We would like to present you a new challenge. Our client, an Innovative Med Tech company, is currently looking for Head of Software (Nyon Area / Fixed position).
You ‘ll be responsible for complete software development life cycle including maintenance activities related to class IIb surgical robots and accessories – ranging from low-level firmware and applicative software up to data analytics in the cloud
- Strategize and manage software development and verification teams and resources, covering people development and capacity management.
- Drive risk management activities for all software development and participate to overall project risk management activities with team.
- Drive process and tools improvements supporting complete software development life cycle.
- Account for delivering software product releases in a timely manner according to the Company’s product roadmap.
- Contribute to road-mapping activities and to project and product definitions.
- Ensure compliance with relevant norms (e.g. ISO 13485, ISO 14971, IEC 62304, IEC 60601-1, IEC 80601-2-77) and regulations (e.g. MDD and MDR for Europe).
- Establish and maintain appropriate documents and records in compliance with Company’s Quality Management System
Please send us your CV, copies of diplomas and a cover letter.
- Master level with degree or similar in a relevant discipline, such as Computer Science, Electronics and Electrical Engineering, Mechatronics (or similar)
- English Fluent.
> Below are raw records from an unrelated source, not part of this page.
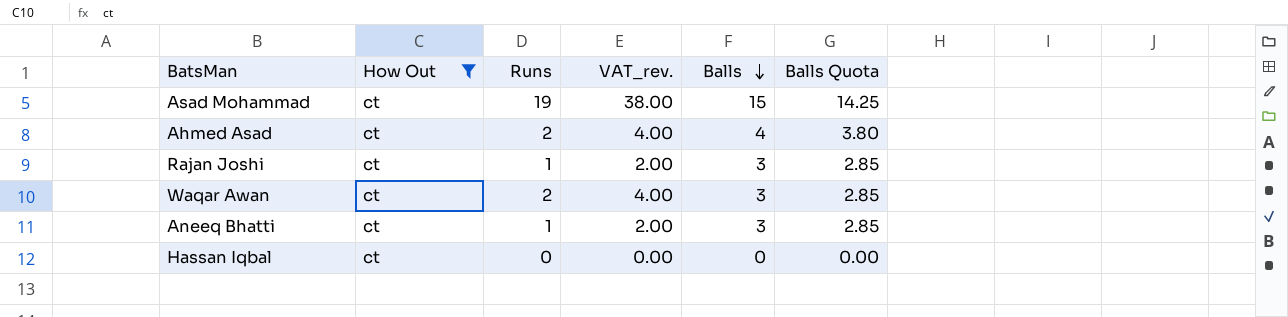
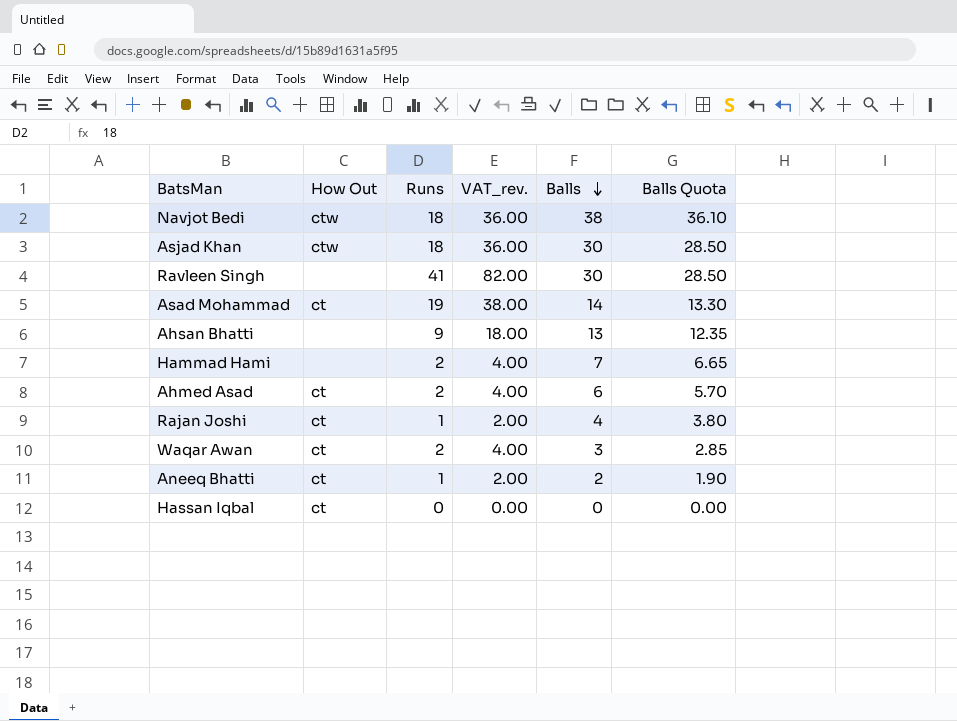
filter: How Out = ct -> none
Asad Mohammad | Balls: 15 -> 14
Asad Mohammad | Balls Quota: 14.25 -> 13.30
Ahmed Asad | Balls: 4 -> 6
Ahmed Asad | Balls Quota: 3.80 -> 5.70
Rajan Joshi | Balls: 3 -> 4
Rajan Joshi | Balls Quota: 2.85 -> 3.80
Aneeq Bhatti | Balls: 3 -> 2
Aneeq Bhatti | Balls Quota: 2.85 -> 1.90

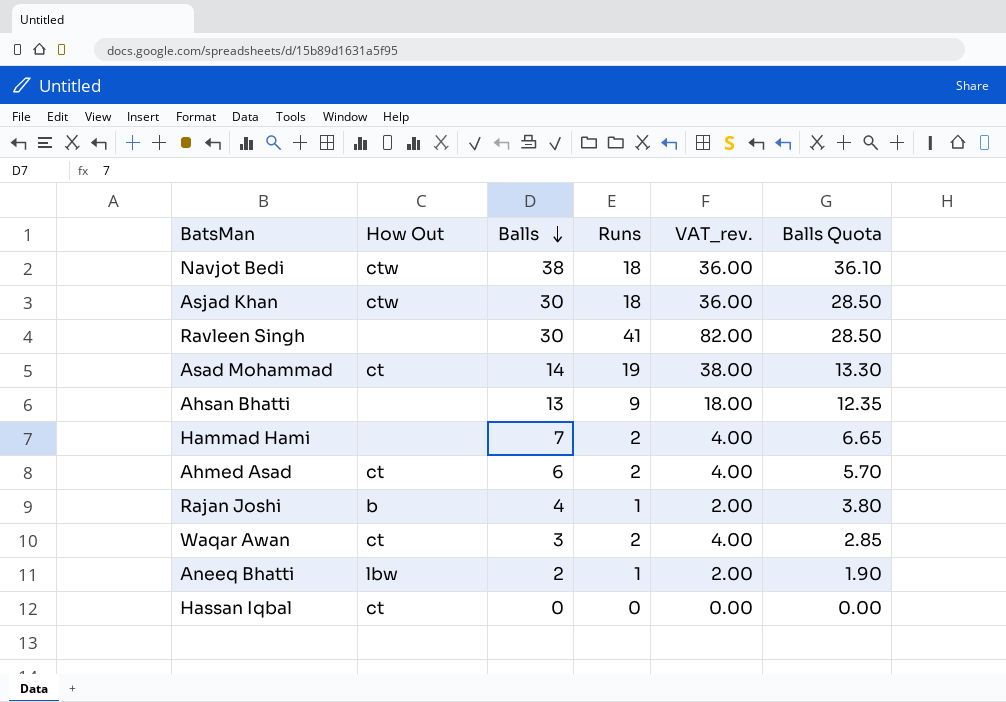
column Balls | position: 5 -> 3
Rajan Joshi | How Out: ct -> b
Aneeq Bhatti | How Out: ct -> lbw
French &/or German a plus
- Strong leadership & strategizing skills, successful experience with managing and growing medium-sized teams
- At least 3+ years in a leadership role in software development & verification in the Medical Device sphere (class IIa / IIb / III) is mandatory.
- Experience in the development and verification of embedded real-time software,
- Deep knowledge of software engineering, both process and tools (incl. continuous integration)
- Experience performing software risk management for Class IIa (or higher) medical devices and development under medical device regulations (IEC 62304) and working within an ISO 13485 certified QMS
- Solid understanding of structured product development (requirements-driven engineering, architecture modeling, detailed design, SW FMEA, formal verification, release processes, etc.)